#### The data ####

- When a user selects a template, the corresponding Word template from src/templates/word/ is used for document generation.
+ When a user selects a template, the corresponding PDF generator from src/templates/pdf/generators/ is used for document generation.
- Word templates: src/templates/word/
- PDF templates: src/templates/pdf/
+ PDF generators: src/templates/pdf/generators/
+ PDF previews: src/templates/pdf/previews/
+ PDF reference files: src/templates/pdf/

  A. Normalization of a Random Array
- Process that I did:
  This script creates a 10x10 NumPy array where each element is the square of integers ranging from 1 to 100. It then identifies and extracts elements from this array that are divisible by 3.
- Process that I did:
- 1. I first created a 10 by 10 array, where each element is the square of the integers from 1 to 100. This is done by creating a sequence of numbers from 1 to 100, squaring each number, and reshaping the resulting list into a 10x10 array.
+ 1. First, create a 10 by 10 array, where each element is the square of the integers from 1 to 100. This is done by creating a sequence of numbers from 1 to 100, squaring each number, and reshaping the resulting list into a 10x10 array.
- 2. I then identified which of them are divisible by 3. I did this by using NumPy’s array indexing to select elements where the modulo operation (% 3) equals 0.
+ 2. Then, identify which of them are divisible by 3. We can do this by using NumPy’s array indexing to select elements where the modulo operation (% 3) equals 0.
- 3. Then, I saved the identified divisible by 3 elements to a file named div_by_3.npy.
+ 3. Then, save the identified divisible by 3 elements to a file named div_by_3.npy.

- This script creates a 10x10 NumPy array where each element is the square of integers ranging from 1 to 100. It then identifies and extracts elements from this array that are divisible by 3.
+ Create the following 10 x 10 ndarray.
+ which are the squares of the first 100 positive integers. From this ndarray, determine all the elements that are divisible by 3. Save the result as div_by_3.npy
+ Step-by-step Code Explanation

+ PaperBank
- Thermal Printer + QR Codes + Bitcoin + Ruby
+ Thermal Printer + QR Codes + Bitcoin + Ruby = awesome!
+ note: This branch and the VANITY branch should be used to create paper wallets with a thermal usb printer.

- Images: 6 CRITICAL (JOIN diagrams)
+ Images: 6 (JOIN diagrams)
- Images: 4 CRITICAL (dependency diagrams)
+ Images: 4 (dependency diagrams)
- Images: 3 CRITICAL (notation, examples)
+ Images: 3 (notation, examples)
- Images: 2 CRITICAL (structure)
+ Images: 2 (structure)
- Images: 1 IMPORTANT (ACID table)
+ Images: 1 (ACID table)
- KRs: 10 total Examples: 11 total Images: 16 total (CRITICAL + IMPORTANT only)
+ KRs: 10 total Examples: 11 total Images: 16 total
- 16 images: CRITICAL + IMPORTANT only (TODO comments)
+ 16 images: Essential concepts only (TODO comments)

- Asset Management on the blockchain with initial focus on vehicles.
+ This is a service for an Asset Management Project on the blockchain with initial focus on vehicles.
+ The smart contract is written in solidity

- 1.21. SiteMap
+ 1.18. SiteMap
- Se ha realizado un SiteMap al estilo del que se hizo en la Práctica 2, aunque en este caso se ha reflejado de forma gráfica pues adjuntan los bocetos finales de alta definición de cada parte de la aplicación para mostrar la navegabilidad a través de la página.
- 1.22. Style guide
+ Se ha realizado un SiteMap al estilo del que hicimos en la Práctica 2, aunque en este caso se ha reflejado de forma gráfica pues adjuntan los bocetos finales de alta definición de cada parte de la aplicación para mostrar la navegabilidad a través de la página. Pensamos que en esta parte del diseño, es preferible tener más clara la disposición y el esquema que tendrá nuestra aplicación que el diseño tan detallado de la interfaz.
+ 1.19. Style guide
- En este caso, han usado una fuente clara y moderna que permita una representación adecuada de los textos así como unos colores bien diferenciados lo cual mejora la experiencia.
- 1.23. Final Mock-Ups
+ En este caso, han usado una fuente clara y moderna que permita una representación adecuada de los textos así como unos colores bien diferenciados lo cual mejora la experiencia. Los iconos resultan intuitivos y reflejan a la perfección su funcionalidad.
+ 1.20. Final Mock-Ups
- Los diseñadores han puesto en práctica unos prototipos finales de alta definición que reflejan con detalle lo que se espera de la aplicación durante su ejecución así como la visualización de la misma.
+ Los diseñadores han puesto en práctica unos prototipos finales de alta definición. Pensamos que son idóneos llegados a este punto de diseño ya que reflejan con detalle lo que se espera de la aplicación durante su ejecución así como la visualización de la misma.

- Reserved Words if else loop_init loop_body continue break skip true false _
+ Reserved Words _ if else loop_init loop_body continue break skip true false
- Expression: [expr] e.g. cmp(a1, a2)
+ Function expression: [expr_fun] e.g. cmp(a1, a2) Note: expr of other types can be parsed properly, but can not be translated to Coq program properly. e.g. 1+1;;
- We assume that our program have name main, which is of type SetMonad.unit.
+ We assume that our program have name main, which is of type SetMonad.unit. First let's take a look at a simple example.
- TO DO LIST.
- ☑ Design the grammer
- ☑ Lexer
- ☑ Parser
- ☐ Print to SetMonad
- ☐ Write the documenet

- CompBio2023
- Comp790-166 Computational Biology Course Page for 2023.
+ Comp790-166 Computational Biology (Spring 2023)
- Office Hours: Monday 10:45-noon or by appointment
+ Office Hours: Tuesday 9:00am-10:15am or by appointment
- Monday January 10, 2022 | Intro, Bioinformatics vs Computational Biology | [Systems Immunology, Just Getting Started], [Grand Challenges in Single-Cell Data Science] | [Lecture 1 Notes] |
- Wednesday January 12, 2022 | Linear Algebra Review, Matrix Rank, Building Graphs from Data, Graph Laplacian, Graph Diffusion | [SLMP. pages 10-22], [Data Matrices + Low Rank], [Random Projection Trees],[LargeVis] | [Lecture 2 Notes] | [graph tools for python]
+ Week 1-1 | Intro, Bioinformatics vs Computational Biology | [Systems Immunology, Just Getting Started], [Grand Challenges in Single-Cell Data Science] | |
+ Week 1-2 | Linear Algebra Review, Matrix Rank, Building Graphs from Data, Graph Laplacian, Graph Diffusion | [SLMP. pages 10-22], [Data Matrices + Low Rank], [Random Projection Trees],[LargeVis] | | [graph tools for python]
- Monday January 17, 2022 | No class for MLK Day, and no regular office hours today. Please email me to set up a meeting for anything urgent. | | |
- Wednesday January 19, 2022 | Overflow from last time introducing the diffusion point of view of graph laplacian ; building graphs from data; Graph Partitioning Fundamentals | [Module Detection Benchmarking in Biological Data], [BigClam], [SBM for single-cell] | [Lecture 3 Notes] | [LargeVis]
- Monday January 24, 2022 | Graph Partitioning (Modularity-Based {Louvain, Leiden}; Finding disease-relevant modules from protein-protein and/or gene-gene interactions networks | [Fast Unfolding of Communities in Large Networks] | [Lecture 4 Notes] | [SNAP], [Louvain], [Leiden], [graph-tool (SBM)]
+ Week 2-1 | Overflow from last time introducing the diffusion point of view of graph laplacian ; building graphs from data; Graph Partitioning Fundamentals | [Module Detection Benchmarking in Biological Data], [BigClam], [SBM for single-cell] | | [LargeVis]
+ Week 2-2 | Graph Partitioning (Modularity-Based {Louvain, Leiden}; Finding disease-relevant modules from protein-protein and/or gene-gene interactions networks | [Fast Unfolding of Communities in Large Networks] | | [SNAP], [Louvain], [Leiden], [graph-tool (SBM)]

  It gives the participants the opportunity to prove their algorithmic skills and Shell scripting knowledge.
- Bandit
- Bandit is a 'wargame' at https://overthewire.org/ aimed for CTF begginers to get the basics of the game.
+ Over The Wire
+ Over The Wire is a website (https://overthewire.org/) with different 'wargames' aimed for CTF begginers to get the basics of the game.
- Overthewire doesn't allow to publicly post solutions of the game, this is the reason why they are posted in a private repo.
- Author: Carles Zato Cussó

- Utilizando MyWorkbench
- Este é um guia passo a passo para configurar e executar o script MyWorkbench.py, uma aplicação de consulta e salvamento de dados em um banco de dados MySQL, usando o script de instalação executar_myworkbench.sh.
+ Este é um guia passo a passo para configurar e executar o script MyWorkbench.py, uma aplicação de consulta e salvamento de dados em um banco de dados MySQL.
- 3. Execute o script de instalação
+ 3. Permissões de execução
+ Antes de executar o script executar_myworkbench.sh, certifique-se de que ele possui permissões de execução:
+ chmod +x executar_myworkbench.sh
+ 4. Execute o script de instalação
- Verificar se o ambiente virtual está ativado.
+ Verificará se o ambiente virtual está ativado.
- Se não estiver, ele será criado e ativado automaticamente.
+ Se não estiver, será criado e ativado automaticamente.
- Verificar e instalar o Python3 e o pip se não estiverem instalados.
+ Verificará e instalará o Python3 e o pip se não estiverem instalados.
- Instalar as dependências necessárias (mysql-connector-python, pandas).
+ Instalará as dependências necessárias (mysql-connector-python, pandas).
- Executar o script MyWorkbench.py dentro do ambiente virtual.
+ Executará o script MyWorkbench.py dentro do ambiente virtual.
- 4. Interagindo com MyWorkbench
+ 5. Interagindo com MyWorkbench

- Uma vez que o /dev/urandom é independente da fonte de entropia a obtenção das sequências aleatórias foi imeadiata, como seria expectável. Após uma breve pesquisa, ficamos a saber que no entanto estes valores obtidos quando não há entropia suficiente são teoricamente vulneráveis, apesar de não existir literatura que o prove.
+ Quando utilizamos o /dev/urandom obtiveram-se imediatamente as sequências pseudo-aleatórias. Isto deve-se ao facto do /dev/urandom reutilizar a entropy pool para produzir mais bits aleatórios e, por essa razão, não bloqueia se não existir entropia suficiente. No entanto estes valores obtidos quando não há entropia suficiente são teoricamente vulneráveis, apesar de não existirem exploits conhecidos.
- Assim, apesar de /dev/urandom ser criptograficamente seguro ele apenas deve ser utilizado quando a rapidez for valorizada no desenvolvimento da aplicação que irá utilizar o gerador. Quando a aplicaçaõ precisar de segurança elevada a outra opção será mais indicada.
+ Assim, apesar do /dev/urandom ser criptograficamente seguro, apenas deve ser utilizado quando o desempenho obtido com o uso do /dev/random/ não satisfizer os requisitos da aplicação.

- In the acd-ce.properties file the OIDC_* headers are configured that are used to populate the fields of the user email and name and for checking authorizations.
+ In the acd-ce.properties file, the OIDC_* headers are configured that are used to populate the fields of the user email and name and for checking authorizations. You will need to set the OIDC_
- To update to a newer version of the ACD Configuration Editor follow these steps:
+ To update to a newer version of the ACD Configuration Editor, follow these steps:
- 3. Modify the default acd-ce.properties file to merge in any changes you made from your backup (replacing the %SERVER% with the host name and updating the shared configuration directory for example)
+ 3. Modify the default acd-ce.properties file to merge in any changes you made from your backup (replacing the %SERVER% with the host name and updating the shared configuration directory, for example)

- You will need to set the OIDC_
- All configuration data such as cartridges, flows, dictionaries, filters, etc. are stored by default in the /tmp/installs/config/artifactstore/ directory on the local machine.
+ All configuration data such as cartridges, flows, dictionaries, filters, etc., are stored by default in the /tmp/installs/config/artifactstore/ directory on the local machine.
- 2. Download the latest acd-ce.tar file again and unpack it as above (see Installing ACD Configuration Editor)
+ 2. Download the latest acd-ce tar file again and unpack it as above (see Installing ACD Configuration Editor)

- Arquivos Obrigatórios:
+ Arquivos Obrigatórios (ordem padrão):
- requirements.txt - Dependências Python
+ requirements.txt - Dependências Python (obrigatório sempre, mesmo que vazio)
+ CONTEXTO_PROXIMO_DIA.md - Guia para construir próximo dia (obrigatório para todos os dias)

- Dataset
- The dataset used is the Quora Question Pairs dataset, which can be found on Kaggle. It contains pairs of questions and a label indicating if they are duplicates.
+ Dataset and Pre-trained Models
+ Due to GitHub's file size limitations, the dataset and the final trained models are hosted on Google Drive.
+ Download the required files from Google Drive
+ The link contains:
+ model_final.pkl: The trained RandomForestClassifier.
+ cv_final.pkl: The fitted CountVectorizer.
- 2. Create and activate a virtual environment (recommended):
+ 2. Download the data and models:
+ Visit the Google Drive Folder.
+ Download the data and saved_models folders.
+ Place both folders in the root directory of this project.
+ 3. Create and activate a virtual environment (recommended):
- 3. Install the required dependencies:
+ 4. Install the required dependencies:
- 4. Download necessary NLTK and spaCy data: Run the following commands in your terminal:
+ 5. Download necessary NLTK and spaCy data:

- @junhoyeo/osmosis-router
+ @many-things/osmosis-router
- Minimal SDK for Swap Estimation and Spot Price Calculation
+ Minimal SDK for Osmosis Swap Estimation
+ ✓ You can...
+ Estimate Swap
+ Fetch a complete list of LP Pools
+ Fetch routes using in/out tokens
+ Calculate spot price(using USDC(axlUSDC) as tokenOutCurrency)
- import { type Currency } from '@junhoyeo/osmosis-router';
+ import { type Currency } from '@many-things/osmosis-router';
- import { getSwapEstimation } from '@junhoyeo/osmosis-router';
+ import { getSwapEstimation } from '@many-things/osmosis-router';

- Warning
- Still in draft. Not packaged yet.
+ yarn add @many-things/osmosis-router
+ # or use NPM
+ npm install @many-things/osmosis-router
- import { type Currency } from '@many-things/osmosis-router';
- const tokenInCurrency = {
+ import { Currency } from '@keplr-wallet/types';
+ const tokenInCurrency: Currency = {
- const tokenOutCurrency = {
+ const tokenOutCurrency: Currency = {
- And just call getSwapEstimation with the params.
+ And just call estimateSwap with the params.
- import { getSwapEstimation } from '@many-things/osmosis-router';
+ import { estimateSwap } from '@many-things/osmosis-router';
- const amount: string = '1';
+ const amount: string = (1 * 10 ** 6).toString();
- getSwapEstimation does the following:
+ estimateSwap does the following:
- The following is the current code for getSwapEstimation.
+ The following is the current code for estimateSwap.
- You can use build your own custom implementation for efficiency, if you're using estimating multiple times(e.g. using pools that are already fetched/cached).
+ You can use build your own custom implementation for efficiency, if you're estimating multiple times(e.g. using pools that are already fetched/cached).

####

• [Problem to work on] Using the entries shown above, reproduce verbatim the lines from the line bearing "- This script" to the line bearing "1.19. Style guide", inclusive.

• [Answer to the problem]
- This script creates a 10x10 NumPy array where each element is the square of integers ranging from 1 to 100. It then identifies and extracts elements from this array that are divisible by 3.
+ Create the following 10 x 10 ndarray.
+ which are the squares of the first 100 positive integers. From this ndarray, determine all the elements that are divisible by 3. Save the result as div_by_3.npy
+ Step-by-step Code Explanation

+ PaperBank
- Thermal Printer + QR Codes + Bitcoin + Ruby
+ Thermal Printer + QR Codes + Bitcoin + Ruby = awesome!
+ note: This branch and the VANITY branch should be used to create paper wallets with a thermal usb printer.

- Images: 6 CRITICAL (JOIN diagrams)
+ Images: 6 (JOIN diagrams)
- Images: 4 CRITICAL (dependency diagrams)
+ Images: 4 (dependency diagrams)
- Images: 3 CRITICAL (notation, examples)
+ Images: 3 (notation, examples)
- Images: 2 CRITICAL (structure)
+ Images: 2 (structure)
- Images: 1 IMPORTANT (ACID table)
+ Images: 1 (ACID table)
- KRs: 10 total Examples: 11 total Images: 16 total (CRITICAL + IMPORTANT only)
+ KRs: 10 total Examples: 11 total Images: 16 total
- 16 images: CRITICAL + IMPORTANT only (TODO comments)
+ 16 images: Essential concepts only (TODO comments)

- Asset Management on the blockchain with initial focus on vehicles.
+ This is a service for an Asset Management Project on the blockchain with initial focus on vehicles.
+ The smart contract is written in solidity

- 1.21. SiteMap
+ 1.18. SiteMap
- Se ha realizado un SiteMap al estilo del que se hizo en la Práctica 2, aunque en este caso se ha reflejado de forma gráfica pues adjuntan los bocetos finales de alta definición de cada parte de la aplicación para mostrar la navegabilidad a través de la página.
- 1.22. Style guide
+ Se ha realizado un SiteMap al estilo del que hicimos en la Práctica 2, aunque en este caso se ha reflejado de forma gráfica pues adjuntan los bocetos finales de alta definición de cada parte de la aplicación para mostrar la navegabilidad a través de la página. Pensamos que en esta parte del diseño, es preferible tener más clara la disposición y el esquema que tendrá nuestra aplicación que el diseño tan detallado de la interfaz.
+ 1.19. Style guide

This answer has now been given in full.